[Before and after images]
-- Opening Marker --

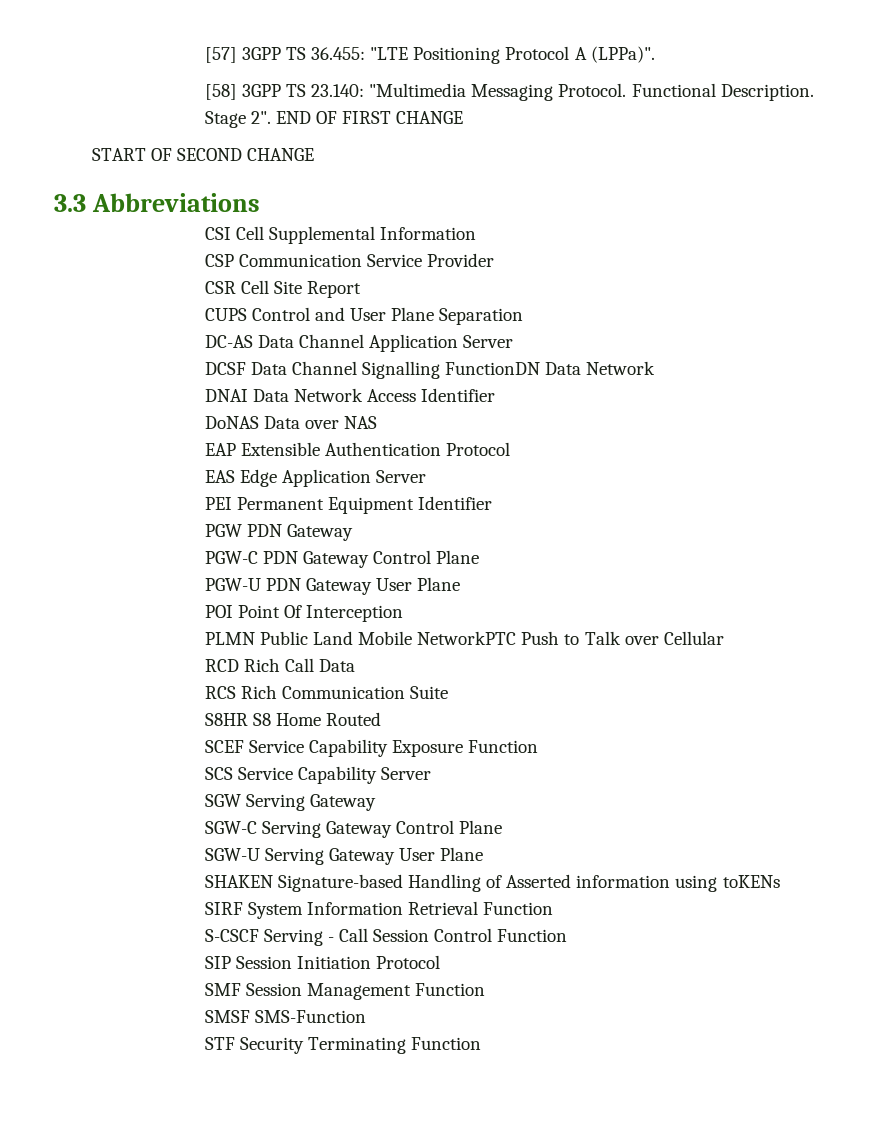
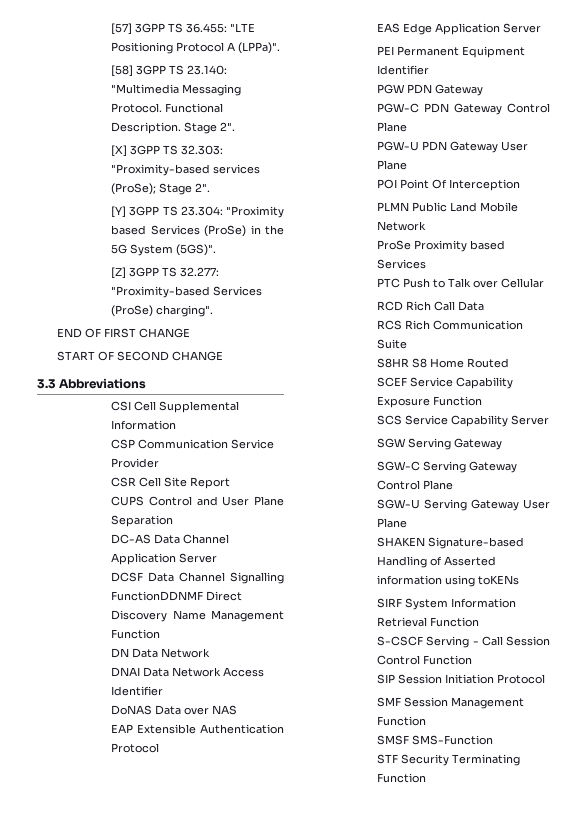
- Functional Description. Stage 2". END OF FIRST CHANGE
+ Functional Description. Stage 2".
+ [X] 3GPP TS 32.303: "Proximity-based services (ProSe); Stage 2".
+ [Y] 3GPP TS 23.304: "Proximity based Services (ProSe) in the 5G System (5GS)".
+ [Z] 3GPP TS 32.277: "Proximity-based Services (ProSe) charging".
+ END OF FIRST CHANGE
- DCSF Data Channel Signalling FunctionDN Data Network
+ DCSF Data Channel Signalling FunctionDDNMF Direct Discovery Name Management Function
+ DN Data Network
- PLMN Public Land Mobile NetworkPTC Push to Talk over Cellular
+ PLMN Public Land Mobile Network
+ ProSe Proximity based Services
+ PTC Push to Talk over Cellular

-- Closing Marker --

**What the task requires:**
The entries above, without their pictures, should be written out exactly.

**Written response:**
- Functional Description. Stage 2". END OF FIRST CHANGE
+ Functional Description. Stage 2".
+ [X] 3GPP TS 32.303: "Proximity-based services (ProSe); Stage 2".
+ [Y] 3GPP TS 23.304: "Proximity based Services (ProSe) in the 5G System (5GS)".
+ [Z] 3GPP TS 32.277: "Proximity-based Services (ProSe) charging".
+ END OF FIRST CHANGE
- DCSF Data Channel Signalling FunctionDN Data Network
+ DCSF Data Channel Signalling FunctionDDNMF Direct Discovery Name Management Function
+ DN Data Network
- PLMN Public Land Mobile NetworkPTC Push to Talk over Cellular
+ PLMN Public Land Mobile Network
+ ProSe Proximity based Services
+ PTC Push to Talk over Cellular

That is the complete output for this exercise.